Vaud est le canton romand le mieux classé grâce à sa capacité d’innovation, son fort pourcentage de population active et son capital humain disponible. Son principal point faible réside dans ses coûts d’implantation (impôts, loyers commerciaux, énergie). C’est aussi le canton qui présente les plus fortes disparités au sein du même canton. Le contraste économique est fort, en effet, entre le pays d’Enhaut et Lausanne ou Nyon.

Pour sa part, Genève plaît pour son accessibilité, son capital humain et sa structure économique, mais souffre de ses coûts et de ses finances publiques.

Les cantons romands sont brillamment placés en termes d’innovation : « Bâle, Vaud et Neuchâtel sont les cantons les plus innovants du pays », affirme Elias Hafner. Genève arrive en 5e position et le Jura en 10e. C’est d’autant plus important qu’un potentiel d’innovation élevé « se traduit par une productivité plus élevée sur la durée », selon l’économiste.

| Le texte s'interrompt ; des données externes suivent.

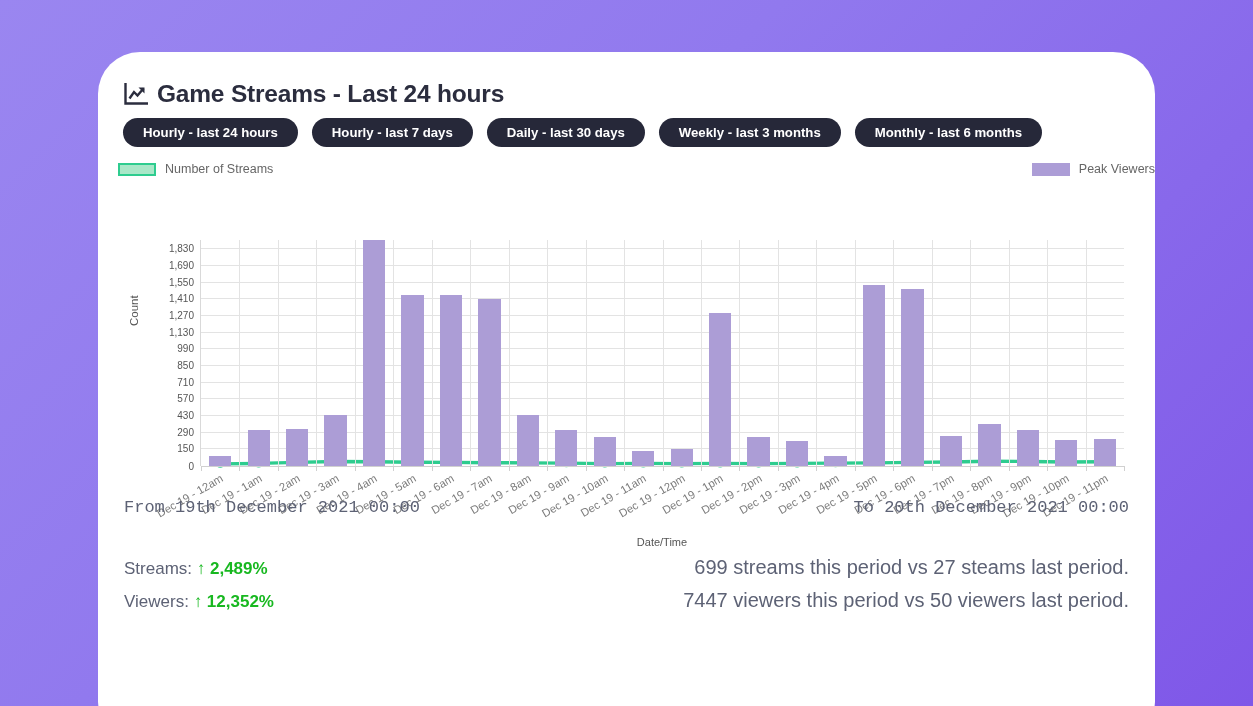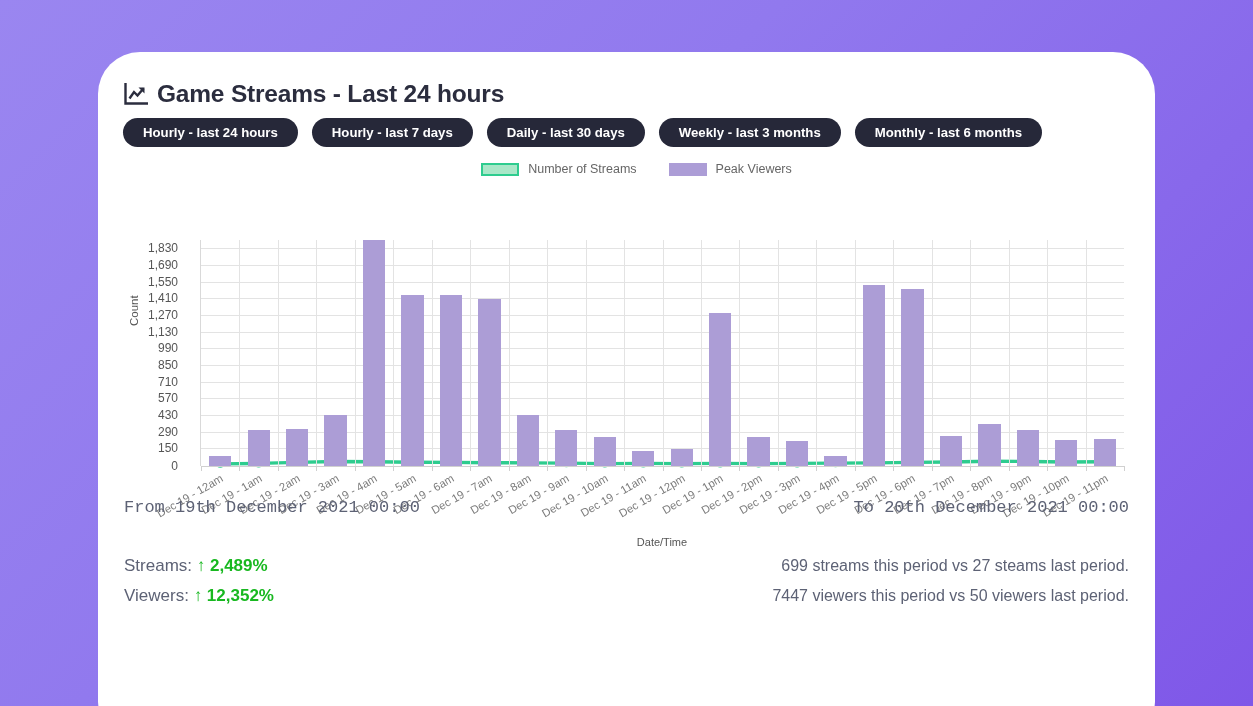--- a/index.html
+++ b/index.html
@@ -57,7 +57,7 @@
   
   .legend {
     position: absolute; left: 0; right: 0; top: 110px;
-    display: flex; align-items: center; justify-content: center; gap: 32px; margin-left: 20px;
+    display: flex; align-items: center; justify-content: space-between; gap: 32px; margin-left: 20px;
   }
   .legend-item { display: flex; align-items: center; gap: 9px; }
   .legend-swatch { width: 38px; height: 13px; display: block; }

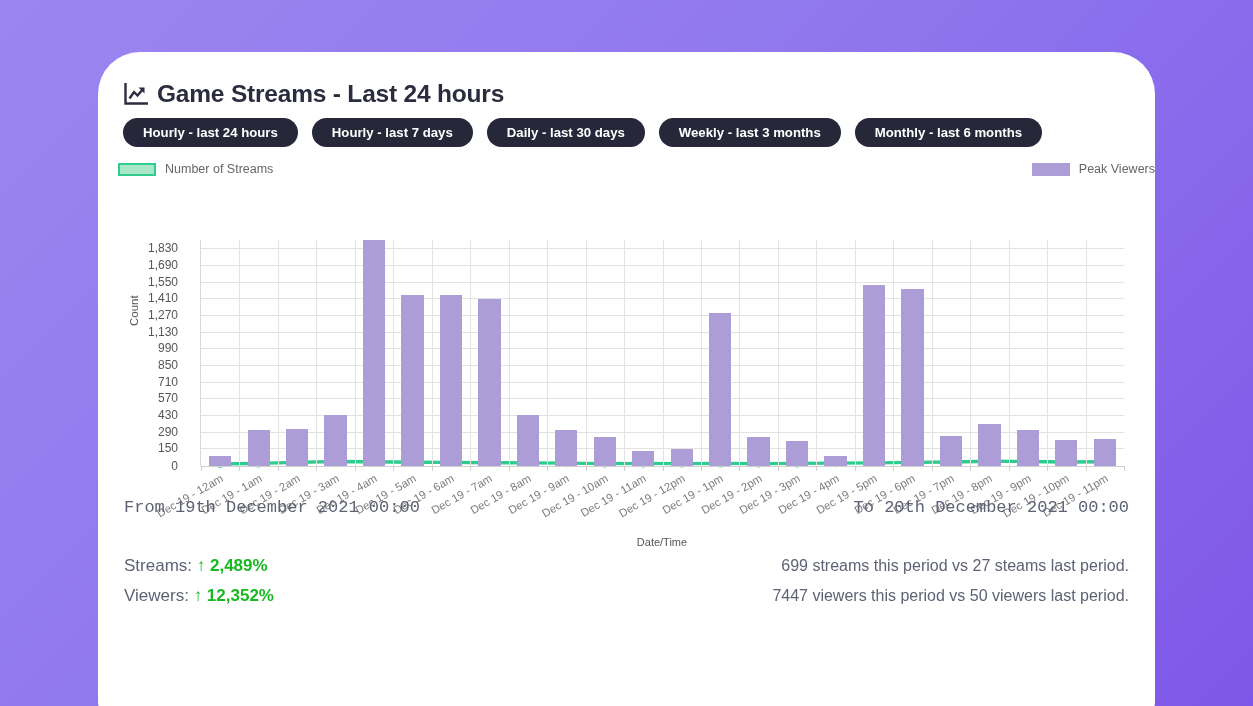--- a/index.html
+++ b/index.html
@@ -87,8 +87,8 @@
     width: 52px; height: 226px;
   }
   .y-label {
-    position: absolute; right: 16px;
-    font-size: 12px; color: #555;
+    position: absolute; right: 0;
+    font-size: 10px; color: #555;
     transform: translateY(-50%);
     white-space: nowrap;
   }

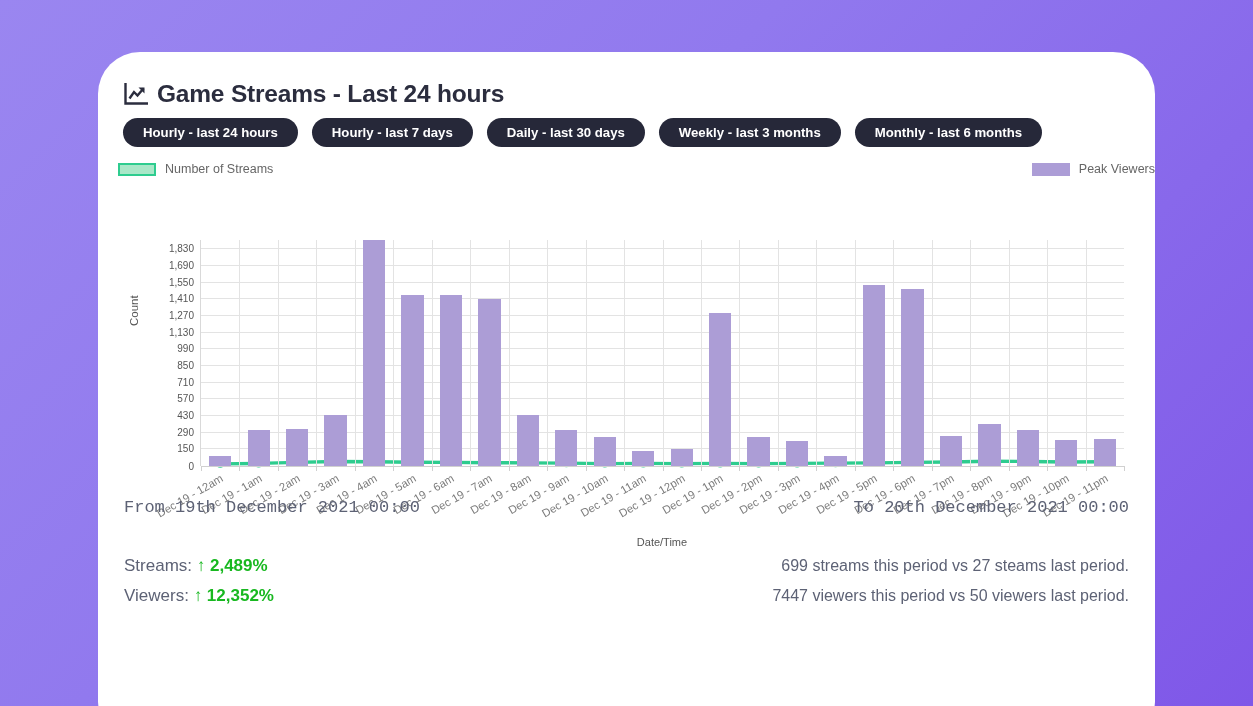--- a/index.html
+++ b/index.html
@@ -149,7 +149,7 @@
   .stat-line { margin-bottom: 10px; }
   .stat-left { font-size: 17px; color: #5d6275; white-space: nowrap; }
   .stat-pct { color: #18b820; font-weight: bold; }
-  .stat-right { font-size: 16px; color: #5d6275; white-space: nowrap; }
+  .stat-right { font-size: 20px; color: #5d6275; white-space: nowrap; }
 </style>
 </head>
 <body>

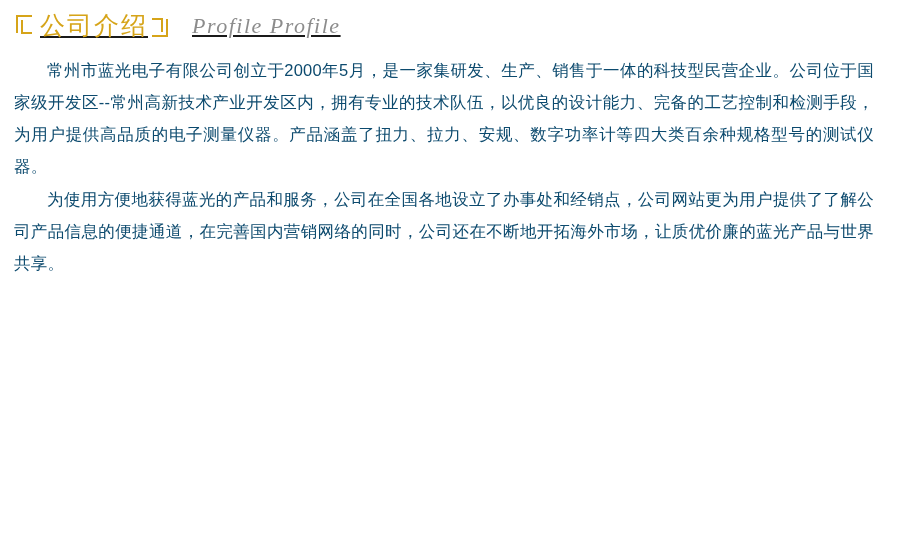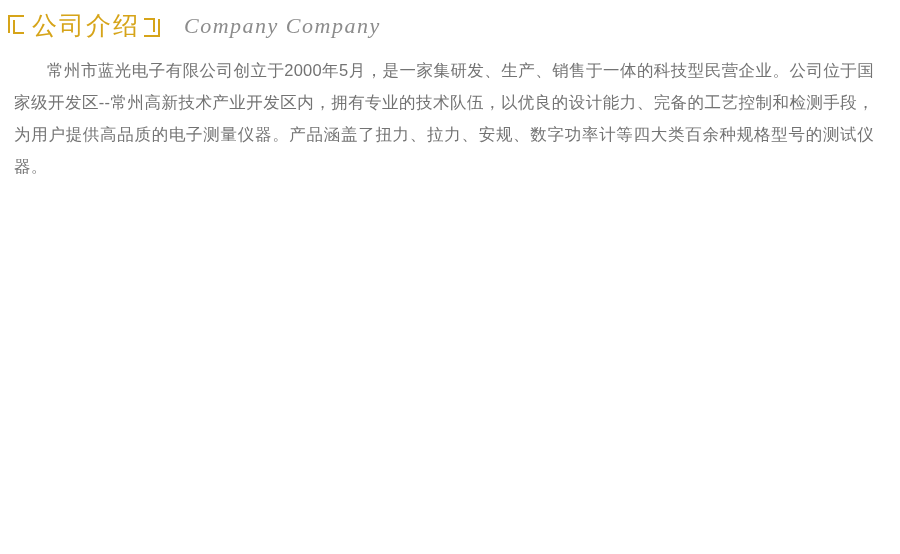--- a/index.html
+++ b/index.html
@@ -25,9 +25,10 @@
   .header {
     position: relative;
     height: 44px;
-    padding: 4px 0 0 8px;
+    padding: 4px 0 0 16px;
     display: flex;
     align-items: center;
+    text-decoration: underline;
   }
   .corner-mark {
     position: relative;

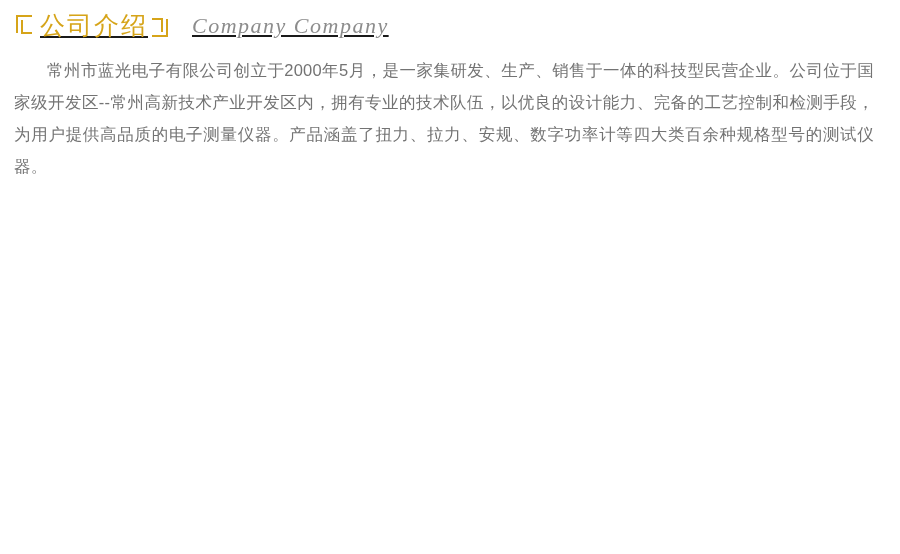--- a/index.html
+++ b/index.html
@@ -126,7 +126,7 @@
     <span class="corner-mark"></span>
     <span class="title-cn">公司介绍</span>
     <span class="corner-mark-right"></span>
-    <span class="title-en">Company Company</span>
+    <span class="title-en">Profile Profile</span>
   </div>
 
   <div class="content">

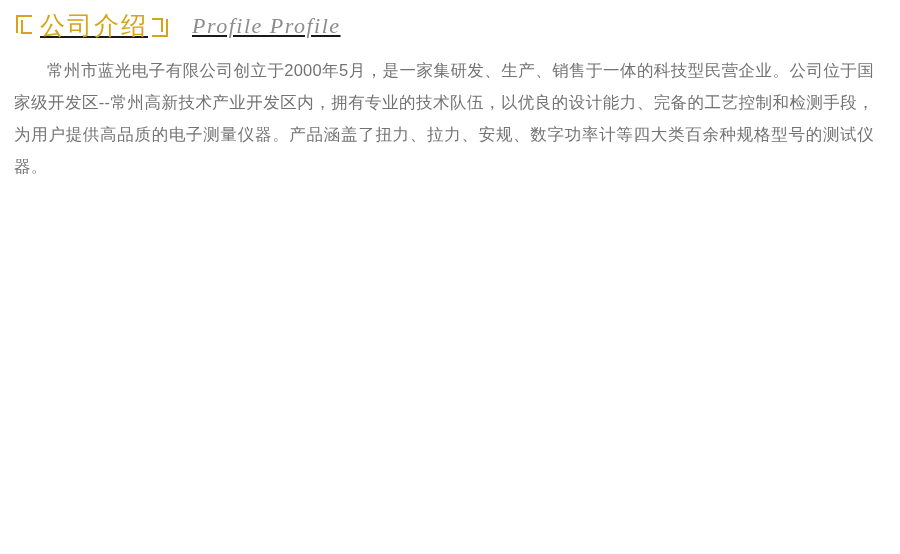--- a/index.html
+++ b/index.html
@@ -113,7 +113,7 @@
     text-justify: inter-ideograph;
     text-indent: 2em;
     margin: 0 8px 1px 0;
-    color: #737373;
+    color: #0c4a6e;
     letter-spacing: 0.2px;
   }
 </style>

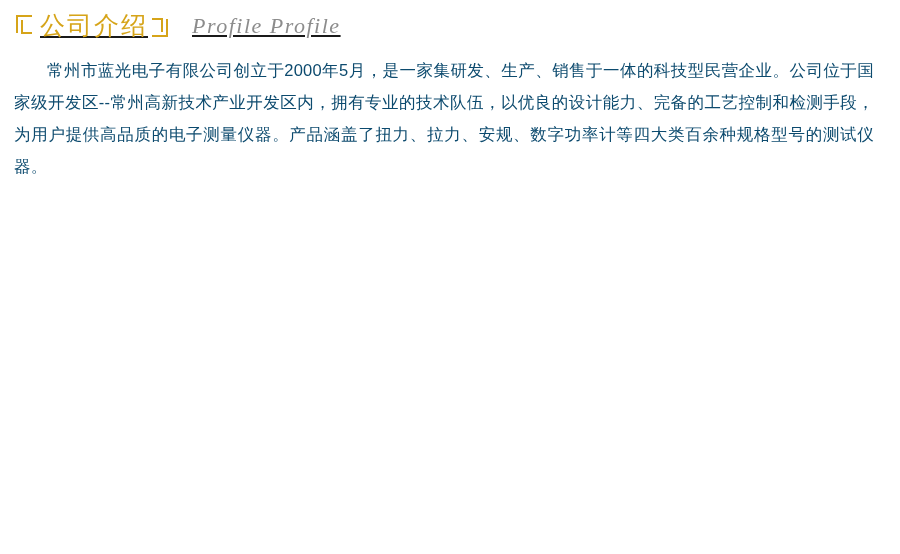--- a/index.html
+++ b/index.html
@@ -131,6 +131,7 @@
 
   <div class="content">
     <p class="para">常州市蓝光电子有限公司创立于2000年5月，是一家集研发、生产、销售于一体的科技型民营企业。公司位于国家级开发区--常州高新技术产业开发区内，拥有专业的技术队伍，以优良的设计能力、完备的工艺控制和检测手段，为用户提供高品质的电子测量仪器。产品涵盖了扭力、拉力、安规、数字功率计等四大类百余种规格型号的测试仪器。</p>
+    <p class="para">为使用方便地获得蓝光的产品和服务，公司在全国各地设立了办事处和经销点，公司网站更为用户提供了了解公司产品信息的便捷通道，在完善国内营销网络的同时，公司还在不断地开拓海外市场，让质优价廉的蓝光产品与世界共享。</p>
   </div>
 
 </div>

L’innovation est ici mesurée en termes d’effectifs dans la recherche et le développement, de « clusters » (réseau disposant d’un savoir particulier), de demandes de brevets, d’investissement en capital-risque et de nombre de start-up. La grande banque souligne la forte présence de la scène du capital-risque sur les rives du Léman.

« Attention au risque d’activisme croissant de la part des cantons »

Les économistes ne se contentent pas de dresser un constat. Ils émettent un jugement sur les politiques d’encouragement. « Attention au risque d’activisme croissant de la part des cantons », avertit Elias Hafner. L’auteur de l’étude recommande une plus grande sélectivité dans le choix des instruments : « La mise à disposition de locaux n’augmente pas l’innovation », lance-t-il. Trois principales mesures lui semblent les plus efficaces : la subsidiarité, c’est-à-dire la nécessité de laisser le privé prendre l’initiative lorsque c’est possible, la concentration géographique des efforts, et surtout l’amélioration des conditions-cadres.

Au sein des mesures incitatives les plus efficaces, l’économiste cite le conseil aux jeunes entreprises, l’aménagement du territoire et la promotion économique locale. A long terme, c’est l’amélioration des conditions-cadres qu’il s’agit de privilégier, notamment à travers les deux plus grands leviers que représentent la politique de formation (budget de 30 milliards) et la fiscalité des entreprises (10 milliards).

Le référendum contre RIE III pénalise l’innovation

Daniel Kalt, chef économiste au sein de la banque, souligne ici l’importance de la réforme de la fiscalité des entreprises pour éviter la délocalisation des entreprises et des activités de recherche : « Le référendum contre la RIE III annoncé par le Parti socialiste est un poison pour l’innovation du pays parce qu’il crée une incertitude politique qui peut amener les entreprises, dans leurs prochaines décisions d’investissement, à préférer un autre pays. »

La croissance économique est portée par deux piliers, l’augmentation de productivité et celle de l’emploi. Entre 2003 et 2013, à Genève, la croissance a été aussi rapide que la moyenne suisse, mais elle a été portée par l’emploi. Le gain de productivité a été le plus faible du pays (0,3%). Dans les petits cantons, par contre, la croissance a été dopée par la productivité. Le fédéralisme et cette diversité des modèles constituent des atouts pour la Suisse, affirme Daniel Kalt.